Sobibor Sign

Sobibór: The Brutal Nazi Death Camp That Fell After A Jewish Uprising

Published August 24, 2019
Updated August 26, 2019

Up to 350,000 Jews were gassed to death at the Sobibór concentration camp in Poland. But a prisoner uprising forced the Nazis to burn it to the ground.

Sobibor Death Camp

Imagno/Getty ImagesCountless Polish Jews gathered before being executed on the death camp site believed to be Sobibór.

Unlike Dachau and Auschwitz, Sobibór was never a political prison or a concentration camp for forced labor on a mass scale. It existed, from its moment of creation, solely to kill human beings.

Up to 350,000 Jewish people are believed to have been ravaged, killed, and disposed of at the Sobibór death camp. Miraculously, hundreds of them fought back, and 60 Jews managed to escape the death camp. But sadly, their stories from Sobibór remain largely unknown.
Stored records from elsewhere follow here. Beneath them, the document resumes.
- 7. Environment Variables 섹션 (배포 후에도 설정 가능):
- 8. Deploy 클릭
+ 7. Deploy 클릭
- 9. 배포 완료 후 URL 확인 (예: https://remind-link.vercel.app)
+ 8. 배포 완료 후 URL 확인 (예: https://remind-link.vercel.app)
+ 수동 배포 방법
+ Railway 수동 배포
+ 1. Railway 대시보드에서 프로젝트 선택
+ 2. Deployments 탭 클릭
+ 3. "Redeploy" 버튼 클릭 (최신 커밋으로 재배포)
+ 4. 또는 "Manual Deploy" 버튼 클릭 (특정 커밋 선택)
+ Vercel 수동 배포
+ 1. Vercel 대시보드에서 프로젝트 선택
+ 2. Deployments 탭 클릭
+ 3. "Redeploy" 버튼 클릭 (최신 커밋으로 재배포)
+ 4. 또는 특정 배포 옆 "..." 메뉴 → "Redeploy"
Sobibór And The “Final Solution”

Nazi Deportation Trains

Universal History Archive/Getty ImagesJewish families boarding a train to a Nazi extermination camp in Eastern Europe.
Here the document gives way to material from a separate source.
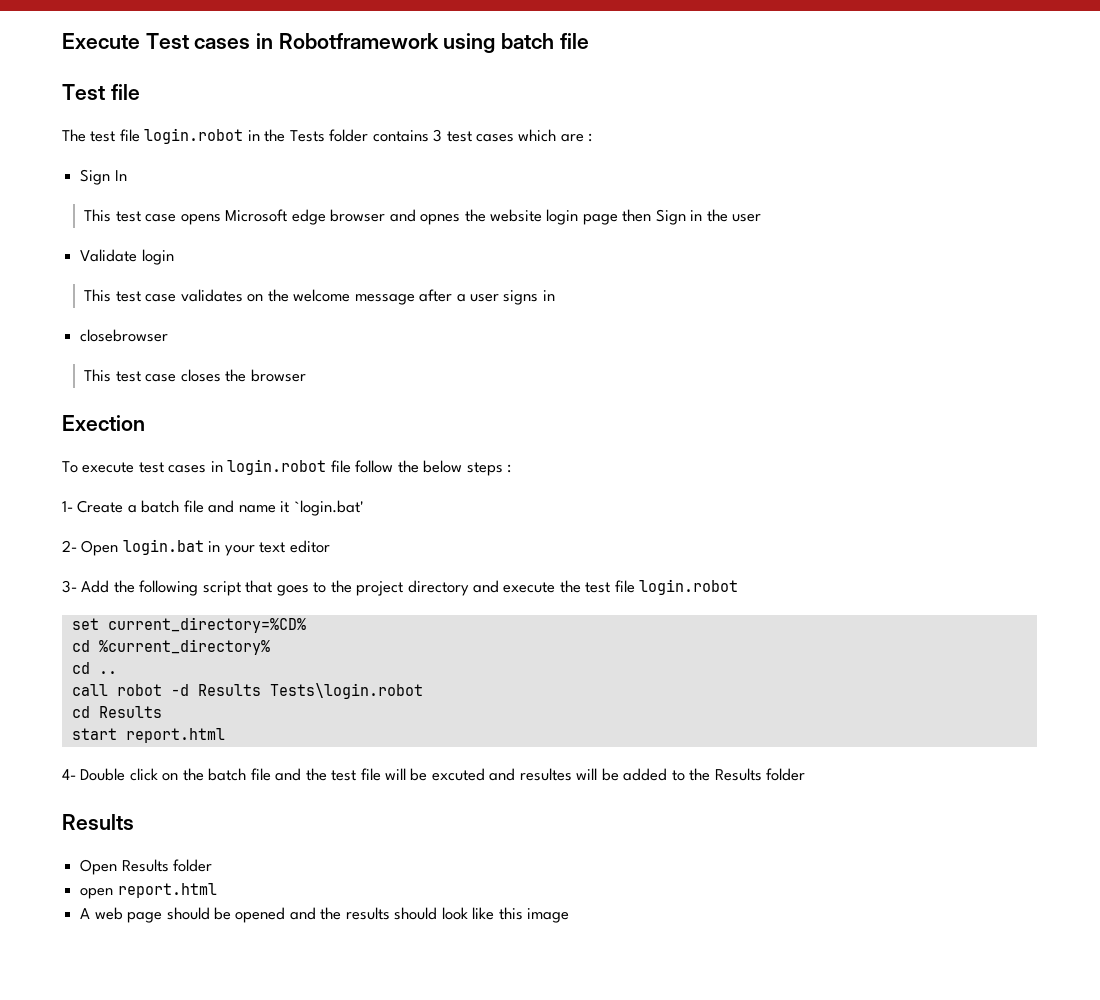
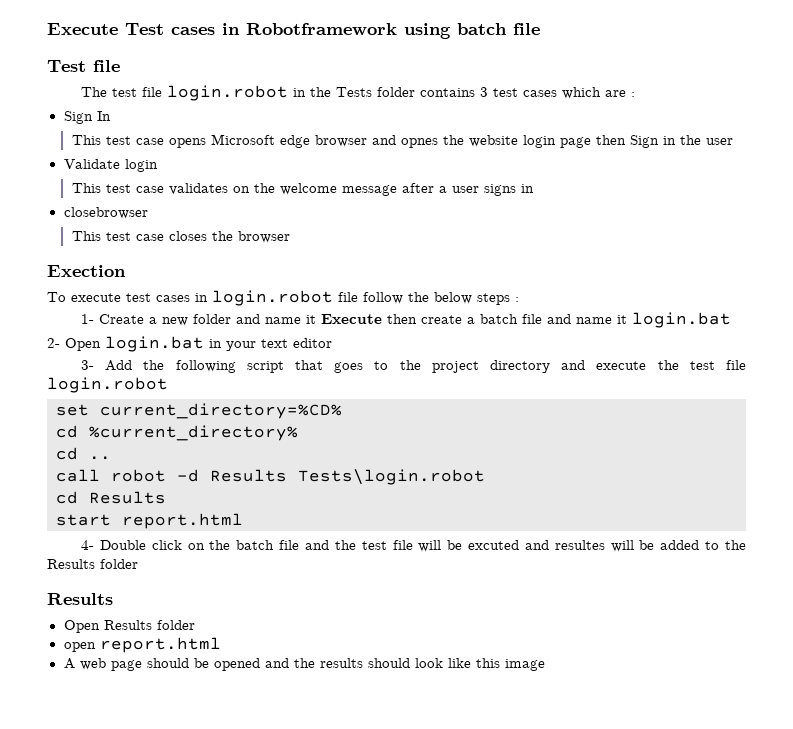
- 1- Create a batch file and name it `login.bat'
+ 1- Create a new folder and name it Execute then create a batch file and name it login.bat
The Sobibór death camp was devised by a group of 15, cognac-sipping Nazis in a large riverside villa just outside Berlin.

Adolf Hitler and his second-in-command, Heinrich Himmler, had raised many times the “Jewish question” and turned repeatedly to one official in particular, Reinhard Heydrich to propose “solutions.”

By the end of 1941 the Nazis, already a brutally violent and oppressive regime, would drop all pretenses and shift their focus to the complete extermination of Jewish people in Europe. Heydrich received his order at the end of 1941 and convened the Wannsee Conference on Jan. 20, 1942, so that Germany’s senior government officials could discuss how to successfully carry out the mass killings.

The conference began with a recap of all past efforts that had been aimed “to cleanse German living space of Jews in a legal manner.”

This primarily included forced emigration, whereby wealthier Jews financed their own emigration and, through taxes, funded the travel of poorer Jews. Germany imposed these taxes to ensure that countries receiving exiles would not turn them away for arriving penniless.

By the end of October 1941, 537,000 Jews had been removed from German-controlled areas, including Germany proper and Austria. But too many were still left and displacement on such a mass scale was seen as impossible.

Sobibor Camp Memorial

Wikimedia CommonsMemorial wall for victims of the Sobibór camp site. At least 250,000 Jewish victims died at the site.

The new and final “solution” for the Nazis was the “evacuation of the Jews to the east” or in other words their movement deeper into Nazi territory for forced labor, “in the course of which action doubtless a large portion will be eliminated by natural causes.”

Those who did not die in this manner would “have to be treated accordingly,” a phrase that was understood very clearly at Wannsee, particularly because the stronger ones who survived the work would represent “the product of natural selection and would, if released, act as the seed of a new Jewish revival.”

Minutes of the meeting at Wannsee carefully document the number of Jewish people in each European nation.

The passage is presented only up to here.